The National Highway Traffic Safety Administration estimates that the principle causes of about 100,000 police reported road crashes each year are driver drowsiness and fatigue. Drowsiness is as dangerous to driving as falling asleep at the wheel. Most drivers have experienced fatigue and the trance-like state caused by staring too long at the white lines in the center of the road. Road trance can result in slow perceptions and reaction times, and can leave drivers unable to remember how they reached their destination.

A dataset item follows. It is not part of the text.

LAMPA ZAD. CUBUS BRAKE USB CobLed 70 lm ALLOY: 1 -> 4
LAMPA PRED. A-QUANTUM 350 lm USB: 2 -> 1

Symptoms of driver fatigue and road trance:
· Burning sensation in the eyes
· Eyelids feel heavy
· Inability to focus eyes
· Muscles begin to twitch
· Back tension
· Yawning
· Thoughts wander and are disconnected
· Limbs feel heavy, or light and tingly, or numb
· Breathing becomes shallow

There are some very basic causes of fatigue. Lack of sleep or poor quality sleep is often compounded by poor diet, being overweight, lack of exercise, and/or consuming alcohol. In our daily lives it is sometimes difficult to eat a balanced diet, get adequate exercise or even have a restful sleep. A long road trip, or driving for a living, can create even greater obstacles to our well being. This is why we need to take an active part in prevention when it comes to driving in a tired or distracted state.

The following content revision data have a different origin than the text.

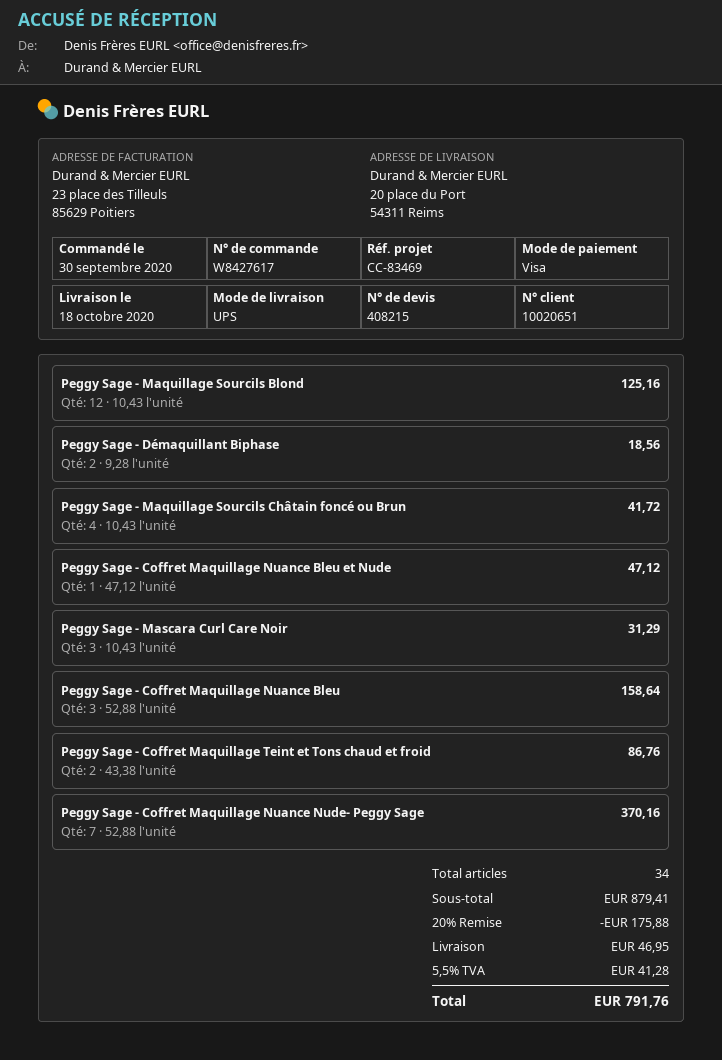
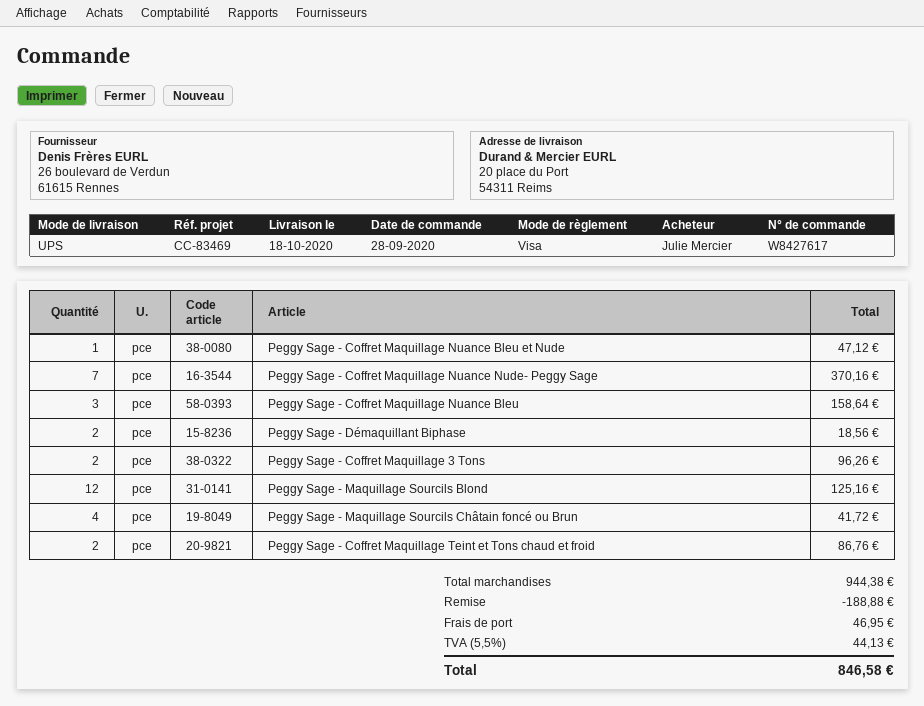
order date: 2020-09-30 -> 2020-09-28
Peggy Sage - Mascara Curl Care Noir: 3 for 31.29 -> none
Peggy Sage - Coffret Maquillage 3 Tons: none -> 2 for 96.26
subtotal: 879.41 -> 944.38
discount: 175.88 -> 188.88
tax: 5.5% = 41.28 -> 5.5% = 44.13
total: 791.76 -> 846.58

Here are some recommendations to help prevent driver fatigue and road trance:
· Get regular exercise
· Plan a healthy, well-balanced diet
· Aim for seven or eight hours sleep
· Start out as early in the day as possible
· Eat a light meal before driving, not a heavy one
· Avoid driving alone whenever possible
· Keep trips to reasonable distances
· Try to avoid long night drives
· Keep driver's area cool and well ventilated
· Avoid soft music, change radio stations often
· Talk to passengers without being distracted
· Watch for road and traffic signs
· Drive with an erect posture, with legs at a 45-degree angle
· Take breaks every two hours or 100 miles
· On break, get out of the vehicle and walk, jog or stretch
· Avoid driving during hours when you would normally be sleeping
· Stop to eat snacks or light meals
· Avoid alcohol and any medications that might cause drowsiness
· Sing, chew gum, stretch, vary driving speeds, and listen to the radio to keep alert
· Wear sunglasses only during daylight hours.
· If it is essential, pull over and take a nap of no more than 20 minutes. Any longer will make you feel groggy.

These suggestions will help avoid accidents that often result from driver fatigue and road trance. An alert driver is a safe driver. Remember to practice safety. Don't learn it by accident.